● **DATA SUPPLIED**:

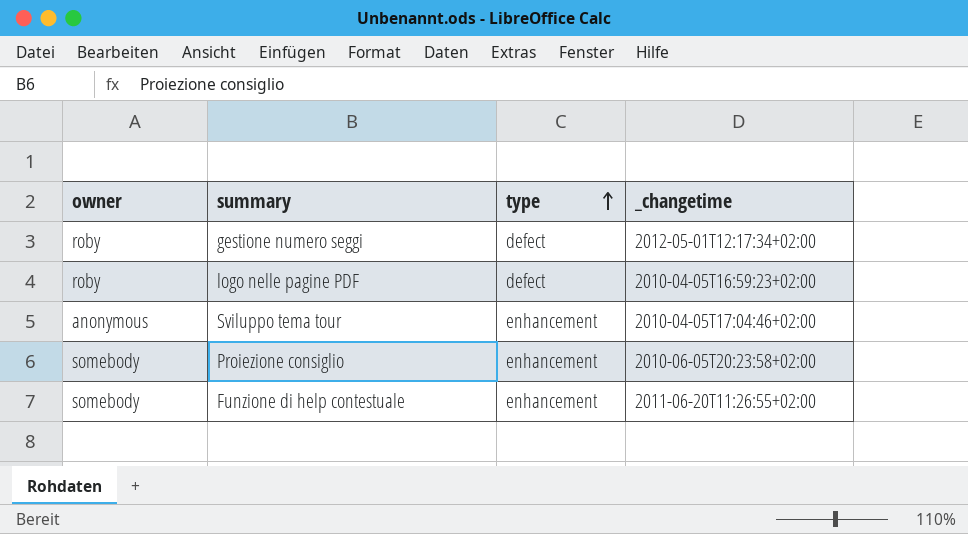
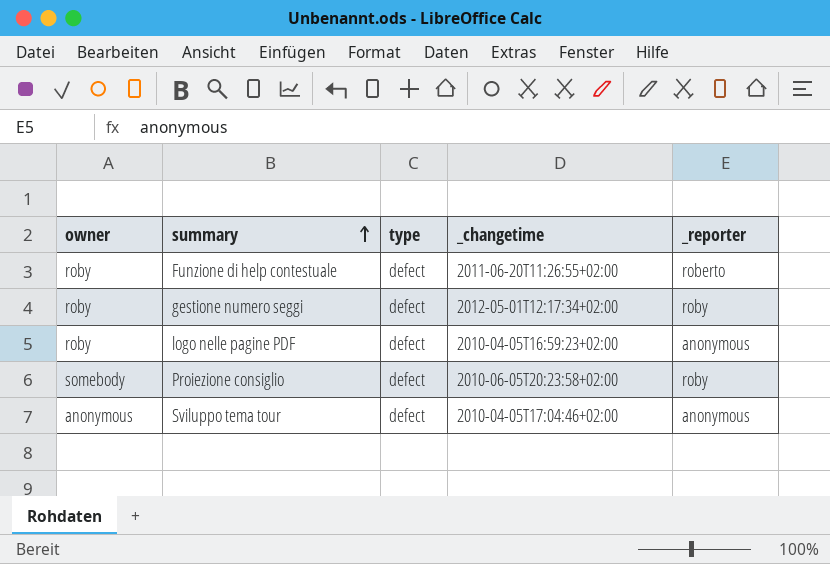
row order: type ascending -> summary ascending
column _reporter | position: none -> 5
Funzione di help contestuale | owner: somebody -> roby
Funzione di help contestuale | type: enhancement -> defect
Proiezione consiglio | type: enhancement -> defect
Sviluppo tema tour | type: enhancement -> defect

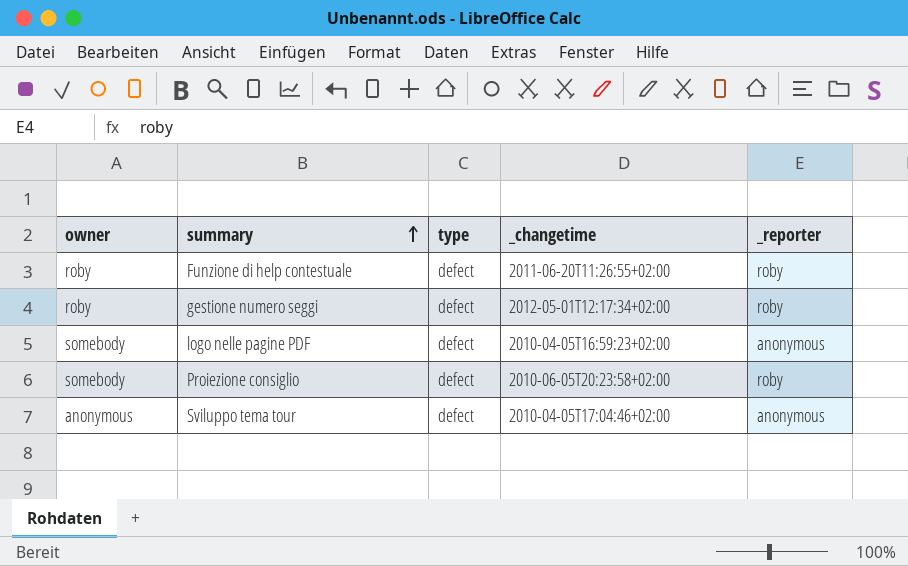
Funzione di help contestuale | _reporter: roberto -> roby
logo nelle pagine PDF | owner: roby -> somebody

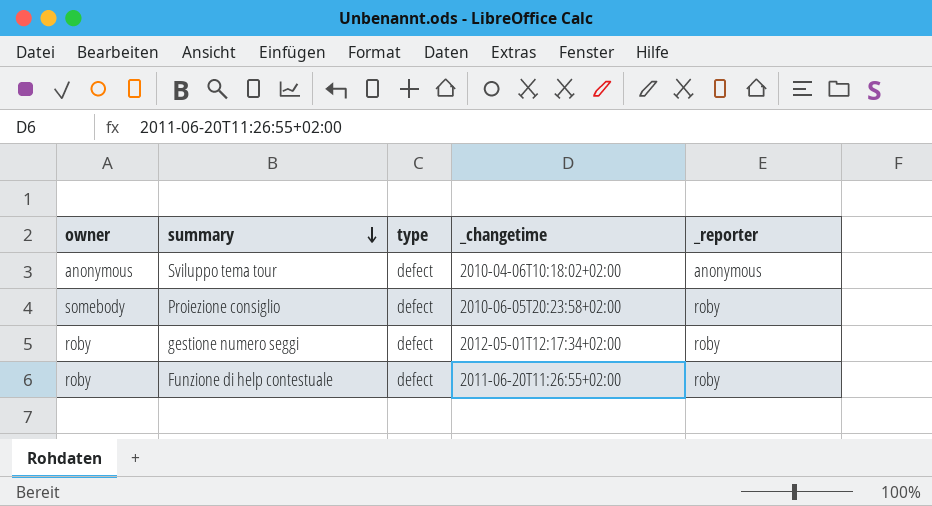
row order: summary ascending -> summary descending
row logo nelle pagine PDF: somebody | defect | 2010-04-05T16:59:23+02:00 | anonymous -> none
Sviluppo tema tour | _changetime: 2010-04-05T17:04:46+02:00 -> 2010-04-06T10:18:02+02:00

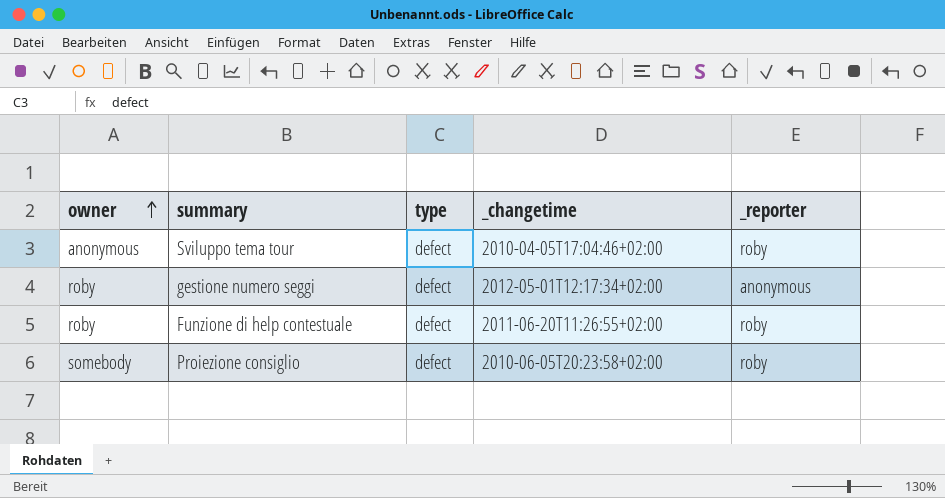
row order: summary descending -> owner ascending
Sviluppo tema tour | _changetime: 2010-04-06T10:18:02+02:00 -> 2010-04-05T17:04:46+02:00
Sviluppo tema tour | _reporter: anonymous -> roby
gestione numero seggi | _reporter: roby -> anonymous

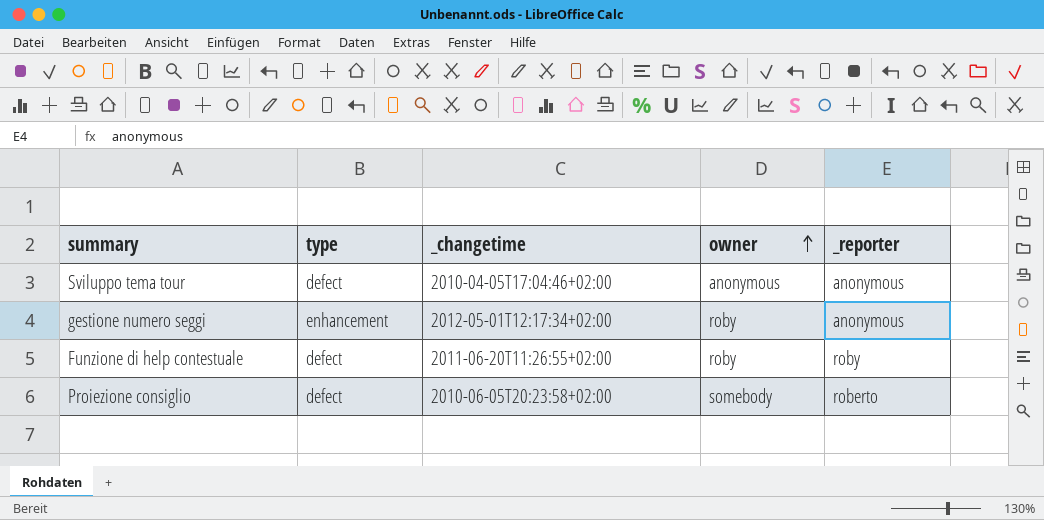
column owner | position: 1 -> 4
Sviluppo tema tour | _reporter: roby -> anonymous
gestione numero seggi | type: defect -> enhancement
Proiezione consiglio | _reporter: roby -> roberto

● **ASSIGNED TASK**:
Copy out exactly the line holding "column owner | position: 1 -> 4" and each line after it through the end of the entries, and leave out everything else.

● **EXERCISE SOLUTION**:
column owner | position: 1 -> 4
Sviluppo tema tour | _reporter: roby -> anonymous
gestione numero seggi | type: defect -> enhancement
Proiezione consiglio | _reporter: roby -> roberto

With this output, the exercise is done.